In order to attain the above object, according to the present invention, the operation method of an electrophotographic printing apparatus comprises the steps of charging a photosensitive body by using a charging unit, exposing a charged surface of said photosensitive body by using an exposing unit so as to form an electrostatic latent image on said surface of said photosensitive body, and developing said electrostatic latent image on said photosensitive body through a bias development system by using a developing unit, in which a surface potential (V.sub.O) of said photosensitive body is changed in synchronism with a bias voltage (V.sub.B) applied to a developing roll of said developing unit.

That is, according to the present invention, as described above, the bias voltage and the surface potential are changed in synchronism with each other, on the basis of the fact that the problems in printing quality of printing paper, such as line width, field stains, and carrier stick, relate to the potential difference between the surface potential of the photosensitive body and the bias voltage of the developing roll, and that if the potential difference between the surface potential and the bias voltage of the developing roll is constant, the problems in printing quality such as line width, field stains, and carrier stick are solved even if the potential difference between the bias voltage and the residual voltage on the photosensitive body at an electrostatic latent image portion thereof is much changed.

BRIEF DESCRIPTION OF THE DRAWINGS

FIG. 1 is a schematic explanatory view illustrating the whole configuration of the conventional electrophotographic printing apparatus;

FIG. 2 is a characteristic diagram showing the relation between the printing density and the potential difference V.sub.B -V.sub.R between the bias voltage applied to the developing roll and the residual voltage V.sub.R on the photosensitive body at an electrostatic latent image portion thereof;

FIG. 3 is a characteristic diagram showing the relation among the potential difference V.sub.B -V.sub.R between the bias voltage V.sub.B of the developing roll and the residual voltage V.sub.R on the photosensitive body at an electrostatic latent image portion thereof, the potential difference V.sub.O -V.sub.B between the surface voltage V.sub.O on the photosensitive body and the bias voltage V.sub.B, the printing density, the line width, the field stains, and the carrier stick; and

FIG. 4 is a schematic explanatory view illustrating the whole configuration of a specific example of the electrophotographic printing apparatus in which the method according to the present invention is realized.

FIGS. 5 and 6 are graphs showing the relationship between V.sub.O and V.sub.B as V.sub.B is adjusted between 200 V and 400 V;

FIG. 7 is a schematic view of Example 1;

FIG. 8 is a graphic representation of FIG. 7; and

FIG. 9 is a table showing the values of B as the process speed is changed.

DETAILED DESCRIPTION OF PREFERRED EMBODIMENT

Referring to FIG. 4, an embodiment of the present invention will be described hereunder.
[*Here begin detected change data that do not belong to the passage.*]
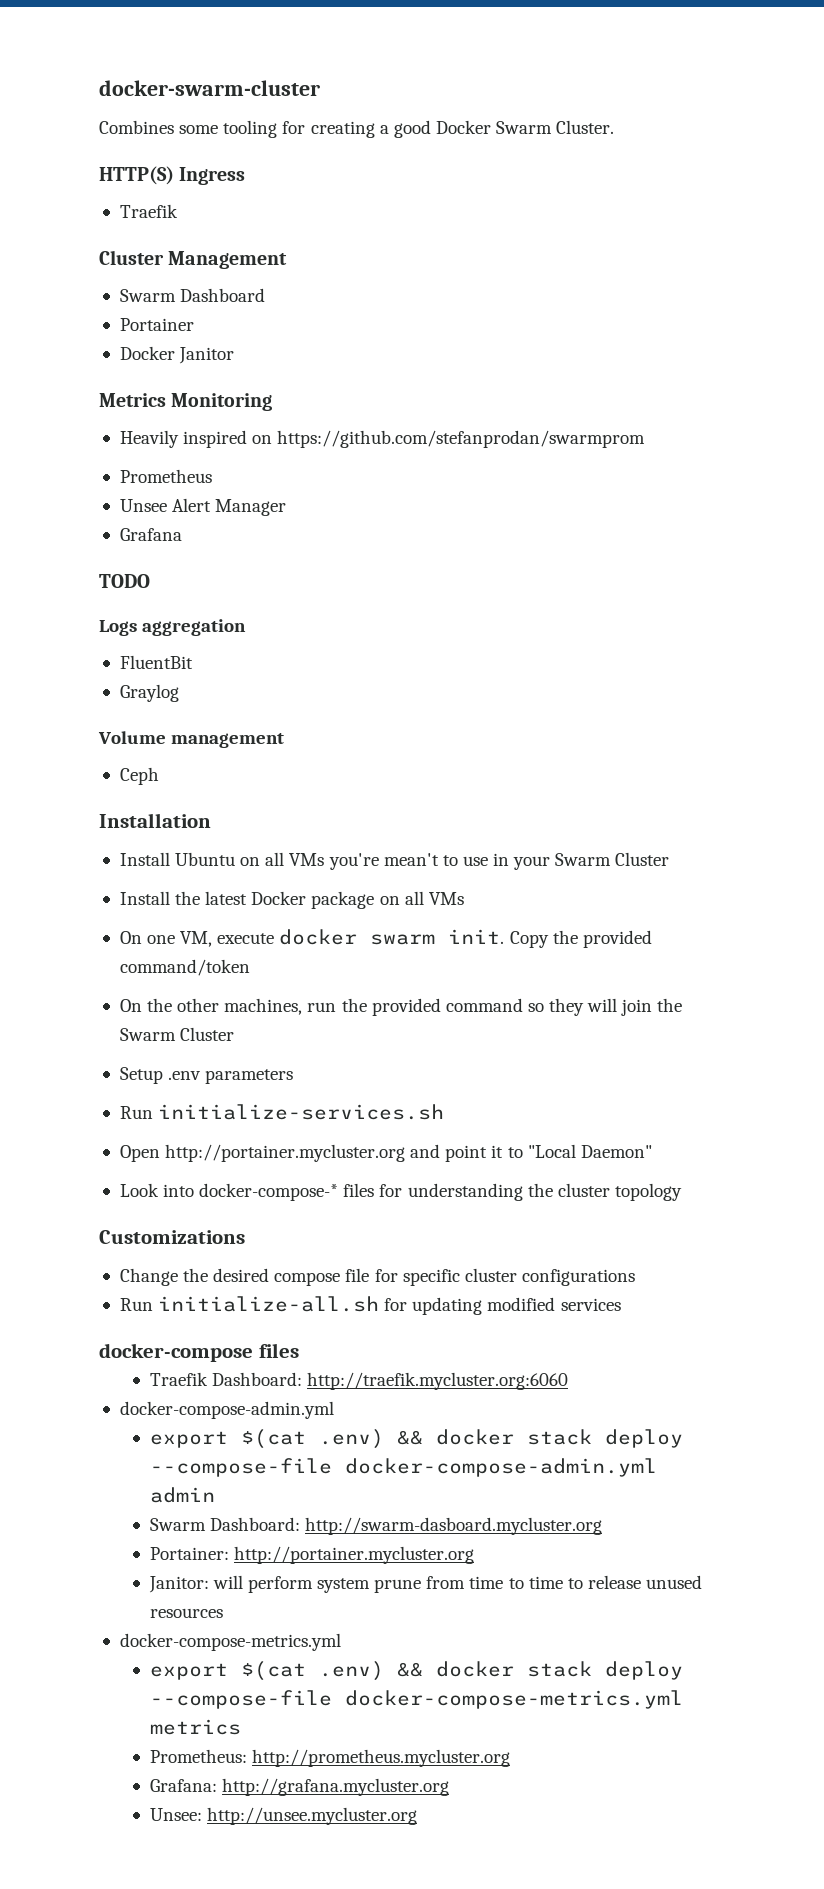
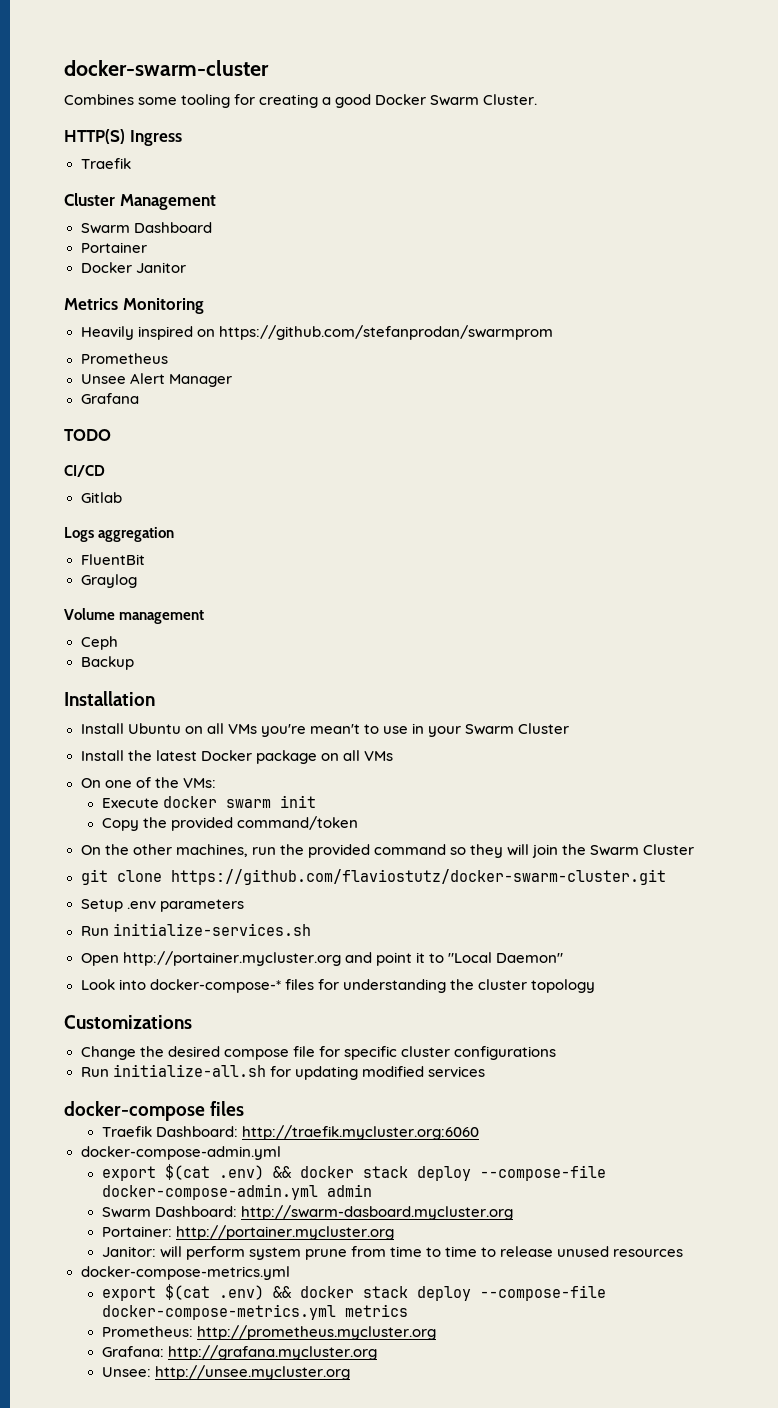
(150, 581) none -> [64,465,105,477] [80,492,122,503] // CI/CD // Gitlab
(159, 776) none -> [80,656,134,670] // Backup
[180,931,275,947] VM, execute -> [135,777,216,788] [101,798,159,808] of the VMs: // Execute
[448,929,505,944] init. -> [279,795,316,808] init //
(235, 1034) none -> [80,869,666,885] // git clone https://github.com/flaviostutz/docker-swarm-cluster.git

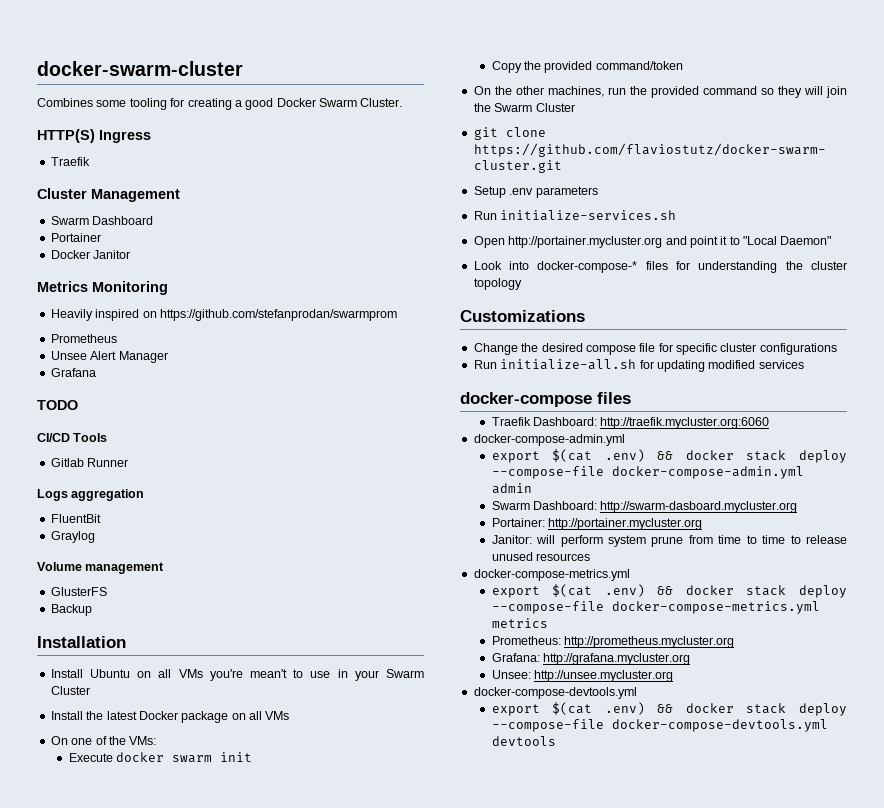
(105, 471) none -> [73,433,108,442] Tools
(122, 497) none -> [87,458,129,467] Runner
[80,636,118,650] Ceph -> [50,587,107,596] GlusterFS
(350, 1372) none -> [473,687,637,699] [491,702,847,716] [491,719,828,732] [491,736,556,746] // docker-compose-devtools.yml // export $(cat .env) && docker stack deploy --compose-file docker-compose-devtools.yml devtools

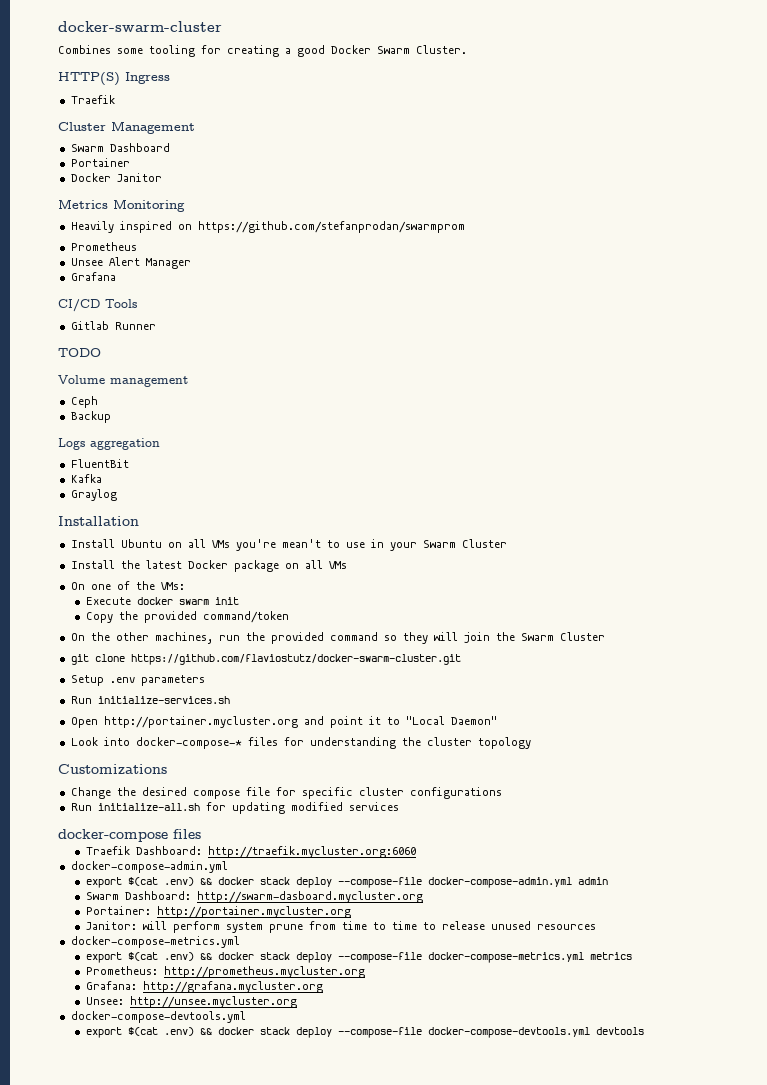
[37,400,78,410] // TODO -> (116, 276) none
(129, 462) none -> [58,348,101,357] [58,375,188,387] [70,396,98,408] [70,411,111,423] // TODO // Volume management // Ceph // Backup
(101, 518) none -> [70,474,102,483] // Kafka
[37,562,165,574] [50,587,107,596] [50,604,92,616] // Volume management // GlusterFS // Backup -> (117, 495) none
In FIG. 4, items the same as or equivalent to those in FIG. 1 are correspondingly reference, that is, there are provided a photosensitive body 1, a charging unit 2, an exposing unit 3, a developing unit 4, a transferring unit 5, a charge eraser 6, a cleaning unit 7, a high voltage supply 8 of the charging unit 2, a charger 9, a developer 12 composed of toner 10 and carrier 11, a developing roll 13, a bias voltage supply 14, and printing paper 16.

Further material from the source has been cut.